Tic Tac
Ele não tirava os olhos do relógio de ponto digital, contando os segundos que faltavam para passar sua digital e ir embora do trabalho, encerrando mais um expediente. Tamborilava os dedos sobre a mesa que estava apoiado, batendo levemente o pé direito no chão. Os segundos restantes passavam diante de seus olhos, uma gota de suor escorria pelo seu rosto.
Todo dia era essa rotina, esse mesmo nervosismo para deixar sua digital gravada naquele aparelho. O problema maior era na entrada e na volta do almoço, quando atrasos não eram tolerados.
Luís estava terminando seu jantar, sentado em uma mesa na cozinha. Ele não vivia com ninguém, passava a maior parte do seu tempo sozinho. Se afastou de várias pessoas, mas era temporário, ele só precisava de um tempo.
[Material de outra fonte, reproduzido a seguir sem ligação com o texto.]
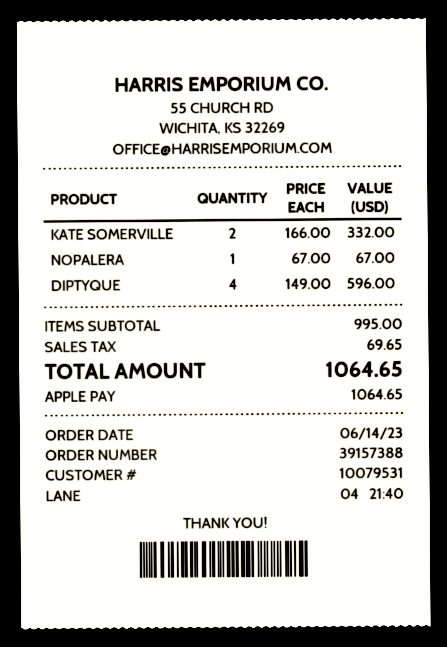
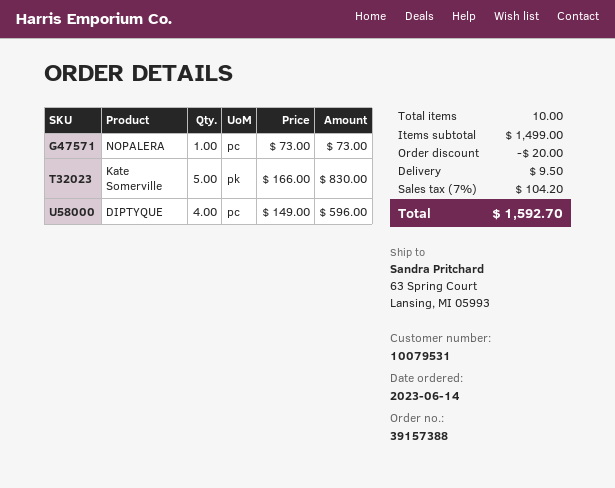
KATE SOMERVILLE: 2 x 166.00 = 332.00 -> 5 x 166.00 = 830.00
NOPALERA: 1 x 67.00 = 67.00 -> 1 x 73.00 = 73.00
subtotal: 995.00 -> 1499.00
discount: none -> 20.00
shipping: none -> 9.50
tax: 69.65 -> 104.20
total: 1064.65 -> 1592.70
Enquanto comia, levantou de um pulo da cadeira, como se tivesse lembrado de que precisava fazer algo naquele mesmo instante, mas ficou parado encarando o nada. Por um momento, ele acreditou que estava atrasado e precisava passar sua digital no relógio de ponto. Percebendo aonde se encontrava e que era noite, ele relaxou e voltou a sentar, dando suas últimas garfadas na comida.
Nos últimos meses, Luís começou a fazer as coisas mecanicamente, desde escovar os dentes como até caminhar de volta para sua casa. Sempre contando o tempo que gastava para fazer suas atividades, tentando reduzi-los.
Números passavam por sua mente, sem nem mesmo ele entender o que significavam. Sentia-se pressionado por eles, como se fosse um servo deles.
Passando a mão por sua cabeça, ele notava o avanço de sua calvície, e sabia que não era devido sua idade, mas sim pelo estresse que tomou conta dele. Sua barba sempre estava feita, já que Luís era muito cuidadoso com ele mesmo e com suas tarefas.
Olhando pelo relógio da sala, ele via o tempo passar, esperando dar a hora dele se deitar na cama e dormir, ou tentar pelo menos, já que essa tarefa se tornou muito difícil para ele ultimamente.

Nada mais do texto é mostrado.